Blogs

Michael Coveney: King Lear sponsors, stand-ins and other shout-outs

Simon Russell Beale in King Lear
Simon Russell Beale in King Lear
© Mark Douet

Simon Russell Beale's last Shakespearean performance at the National, Timon of Athens, was a brilliantly sarcastic update on the relationship between artists and sponsors, with Timon turning on his first night wealthy socialites and canape crunchers by joining the Occupy London movement which protested against the venal city banking systems that nearly ruined us completely a few years ago.

So it's cheering to see normal service resumed at the National, with Julius Baer, the Swiss private banking group, gratefully credited as sole sponsor of Sam Mendes' vividly depressing production of King Lear in the Olivier and Russell Beale's engaging, luminously intelligent occupancy of the title role. At the end of the play, the Duke of Albany declares that our present business is general woe, and that Kent and Edgar should rule in this realm and "the gored state sustain."

Kent bows out on that one, and Edgar looks completely washed up. It's a nightmare situation, not unlike what's going on in the Ukraine at this very moment. What's needed is a resurgence of political will and, above all else, some green shoots of economic recovery. And more sponsors.

No such thing as Julius Baer in those days, unfortunately, a company which prides itself on being "the leading Swiss private banking group, focusing exclusively on the demands of sophisticated private clients, family offices and external asset managers from around the world." It's a wonderful, grown-up irony that such a company should finance a play of moral and political meltdown. That's how the world goes. I also bumped into my friend Madeleine Hodgkin, investment director at another private bank, at last night's opening.
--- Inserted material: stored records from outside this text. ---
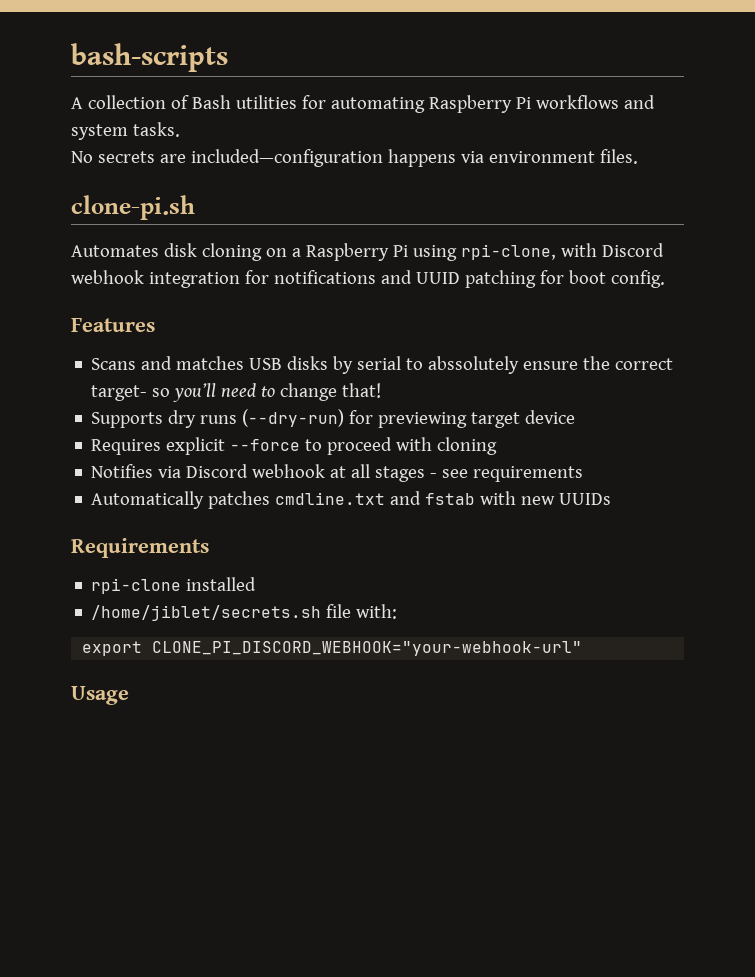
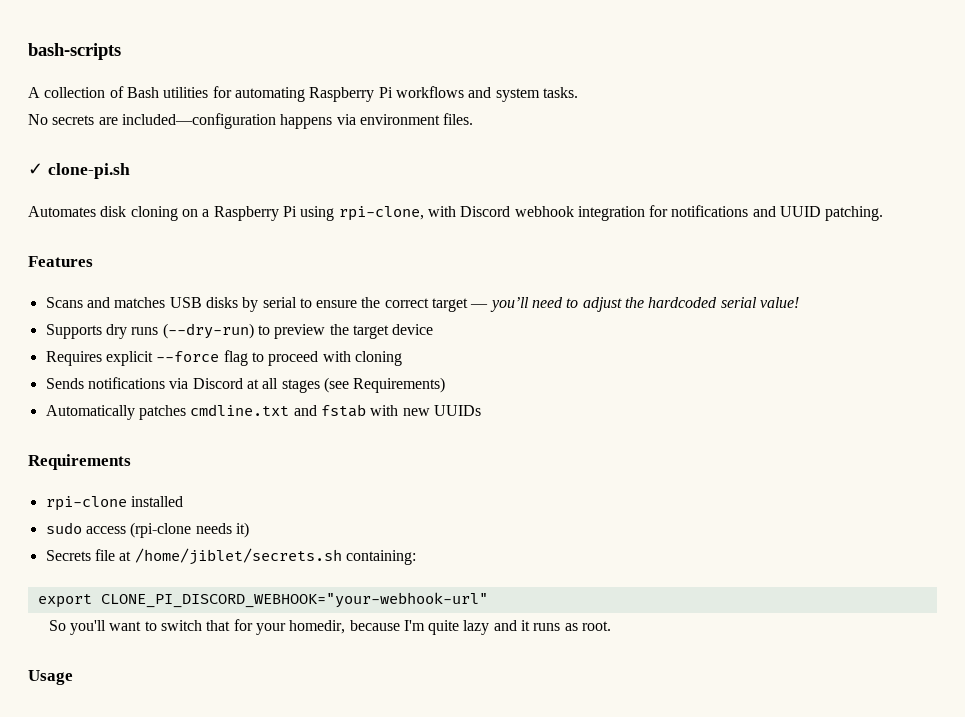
- clone-pi.sh
+ ✓ clone-pi.sh
- Automates disk cloning on a Raspberry Pi using rpi-clone, with Discord webhook integration for notifications and UUID patching for boot config.
+ Automates disk cloning on a Raspberry Pi using rpi-clone, with Discord webhook integration for notifications and UUID patching.
- Scans and matches USB disks by serial to abssolutely ensure the correct target- so you’ll need to change that!
+ Scans and matches USB disks by serial to ensure the correct target — you’ll need to adjust the hardcoded serial value!
- Supports dry runs (--dry-run) for previewing target device
+ Supports dry runs (--dry-run) to preview the target device
- Requires explicit --force to proceed with cloning
+ Requires explicit --force flag to proceed with cloning
- Notifies via Discord webhook at all stages - see requirements
+ Sends notifications via Discord at all stages (see Requirements)
- /home/jiblet/secrets.sh file with:
+ sudo access (rpi-clone needs it)
+ Secrets file at /home/jiblet/secrets.sh containing:
  export CLONE_PI_DISCORD_WEBHOOK="your-webhook-url"
+ So you'll want to switch that for your homedir, because I'm quite lazy and it runs as root.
She's a big NT donor, and very active in the NT future capital campaign.

Like everyone else, she was delighted to see Sam Troughton fully recovered from his mystery dumbness on Tuesday night, when his voice went AWOL in the middle of the preview and Edmund was played in the second half by his understudy, Paapa Essiedu, otherwise engaged as the Duke of Burgundy.

The NT programme contains a fine essay by the Shakespearean scholar (and RSC governor) Jonathan Bate, who quotes W B Yeats as saying, "We think of King Lear less as the history of one man and his sorrows than as the history of a whole evil time." This sets the theme for an argument that fits Sam Mendes' production with almost uncanny accuracy, as though bespoke.

But there's one extra detail of particular perception on the stage history of Lear. Charles Lamb wrote in 1811 that the Lear of Shakespeare "cannot be acted." Bate points out that Lamb knew this was not a matter of aesthetics (although he thought of an old man tottering about the stage on a rainy night as painful and disgusting) but of politics: the madness of George III, Bate says, meant that the London managers kept this play about a deranged old king off the stage, for fear of offending the court.

The play – previous NT productions include Deborah Warner's with Brian Cox, David Hare's with Anthony Hopkins and Richard Eyre's (the best) with Ian Holm – drew its fair share of hushed gasps, nervous laughter (in the blinding scene, jellies and flesh slithering all over the place) and stifled snivels.

Adam James and Emilia Fox in Rapture, Blister, Burn
Adam James and Emilia Fox in Rapture, Blister, Burn
© Alastair Muir

But there was nothing to compare with the involuntary shriek of "What?!" at the Hampstead Theatre on the previous evening, when Adam James in Gina Gionfriddo's smart and snappy feminist campus play, Rapture, Blister, Burn, told his estranged wife played by Emma Fielding that he wanted to come home after resuming his old affair with her best friend.

Audience shout-outs are surprisingly rare in the theatre, certainly on opening nights, though the legendary Coral Browne was allegedly more than audible when, on being confronted with the giant phallus wheeled on at the end of Peter Brook's National production of Oedipus at the Old Vic, declared, "Well, it's no-one we know, dear."

An even earlier Brook production prompted a critic, Kenneth Tynan no less, to address the stage at the end of the anti-Vietnam war protest play, US, in which a butterfly was burnt (not a real one, though no-one knew that at the time) and the actors stood silently, accusingly, at the end. Tynan broke the silence by standing up and shouting: "Do we applaud you, or do you applaud us?"

In so doing he was rather brilliantly exposing the show's intended ambiguity, and its obvious artificiality as a political statement. It was, anyway, a more civilised intervention than that of a man near me at an early performance of Galt MacDermot's Isabel's a Jezebel at the Duchess (an unsuccessful follow-up to Hair) who replied in no uncertain terms, and full of anger, to the question of a cast member unwise enough to advance to the front of the stage and ask, "What is all this, anyway?"